About this task: Could you reproduce, exactly as written, every line from the one containing "[57,1009,124,1026] ESLint ->" through the last line of the records, and nothing else?

Available records:
------------------------------------------------------------

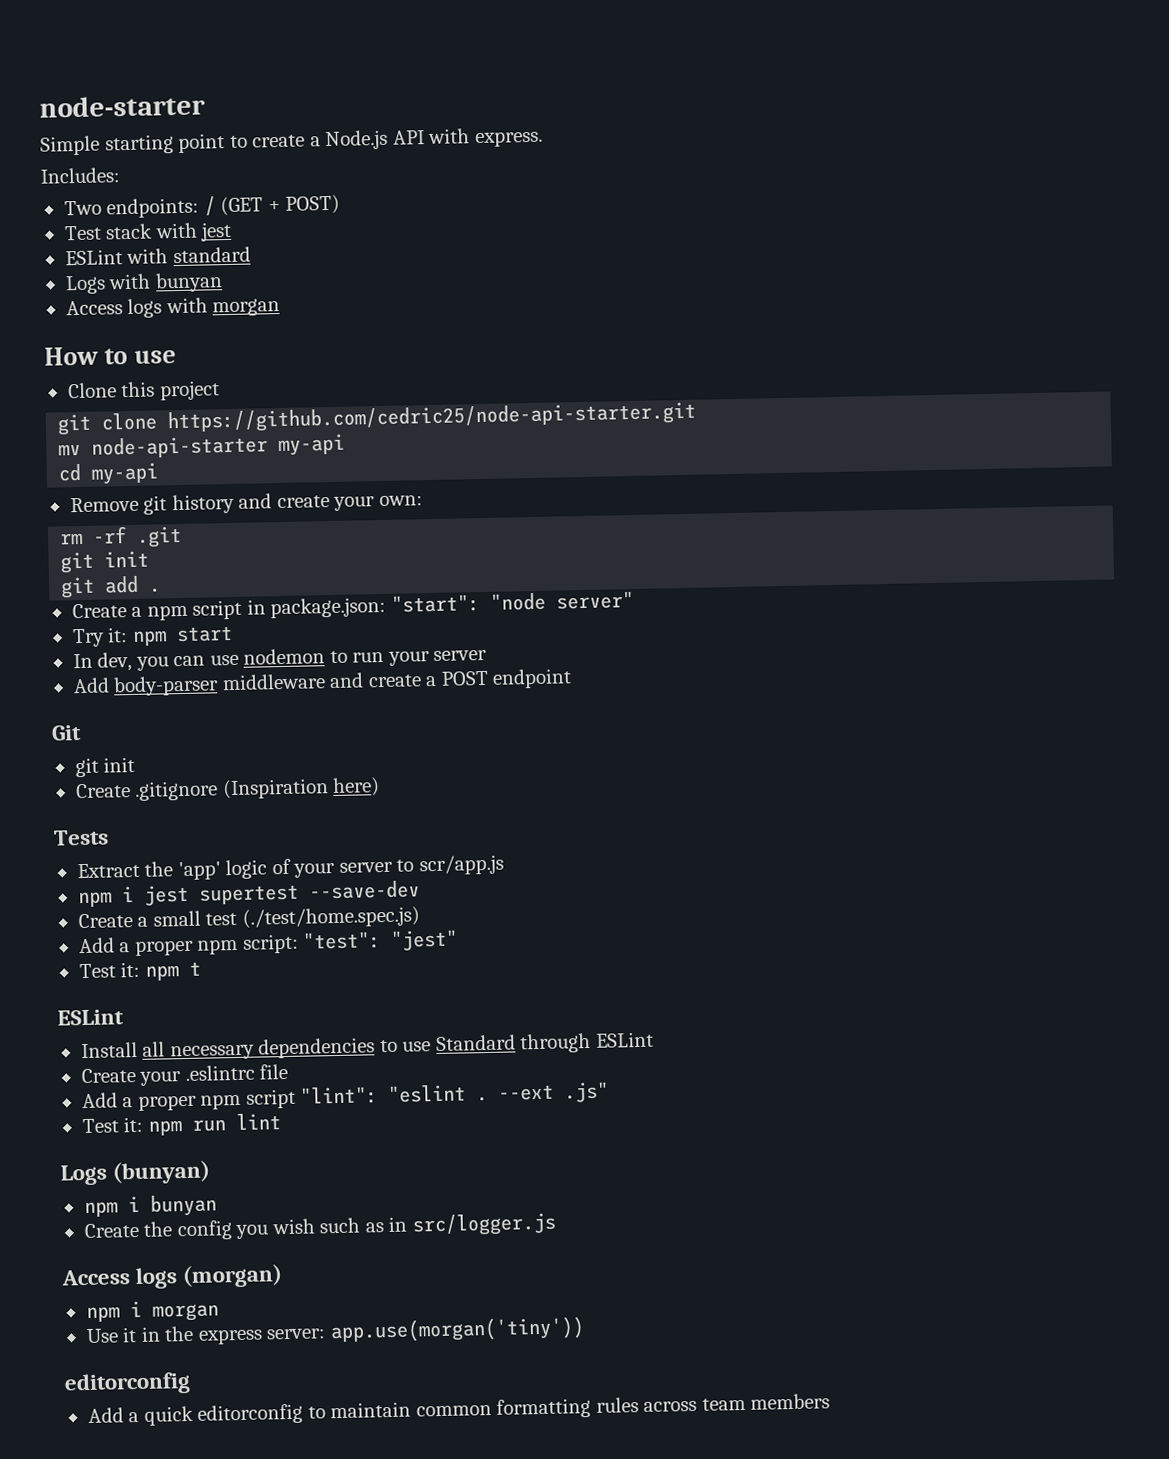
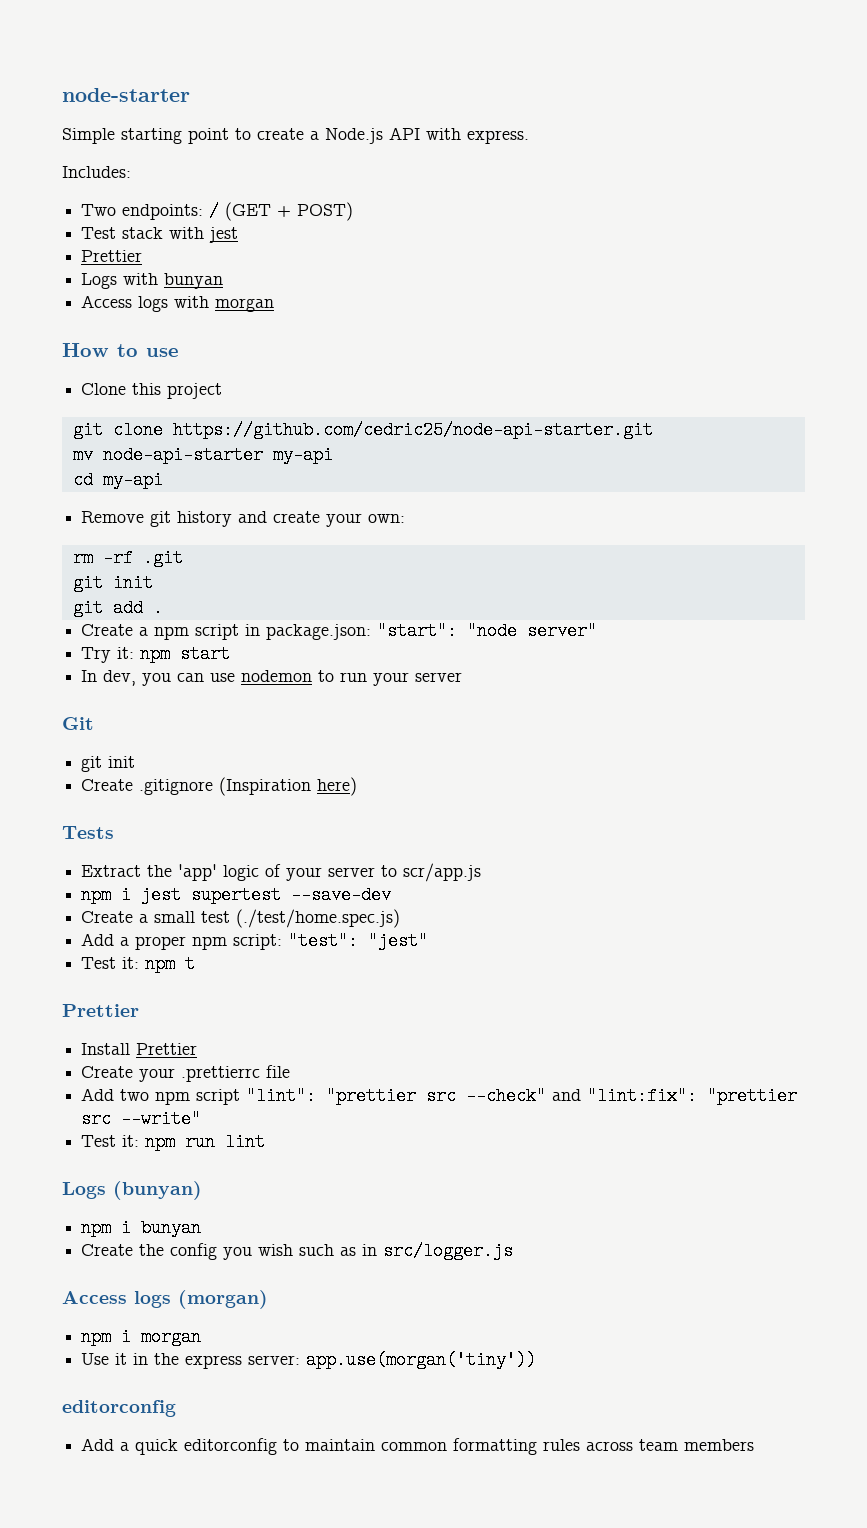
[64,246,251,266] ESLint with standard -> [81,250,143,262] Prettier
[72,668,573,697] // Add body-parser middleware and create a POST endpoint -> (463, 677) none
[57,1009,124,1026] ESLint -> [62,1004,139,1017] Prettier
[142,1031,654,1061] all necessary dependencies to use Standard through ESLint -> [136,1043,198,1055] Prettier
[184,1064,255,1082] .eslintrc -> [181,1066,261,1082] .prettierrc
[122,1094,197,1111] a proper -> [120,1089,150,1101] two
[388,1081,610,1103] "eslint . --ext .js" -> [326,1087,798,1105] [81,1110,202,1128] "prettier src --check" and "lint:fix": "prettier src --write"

------------------------------------------------------------

Solution:
[57,1009,124,1026] ESLint -> [62,1004,139,1017] Prettier
[142,1031,654,1061] all necessary dependencies to use Standard through ESLint -> [136,1043,198,1055] Prettier
[184,1064,255,1082] .eslintrc -> [181,1066,261,1082] .prettierrc
[122,1094,197,1111] a proper -> [120,1089,150,1101] two
[388,1081,610,1103] "eslint . --ext .js" -> [326,1087,798,1105] [81,1110,202,1128] "prettier src --check" and "lint:fix": "prettier src --write"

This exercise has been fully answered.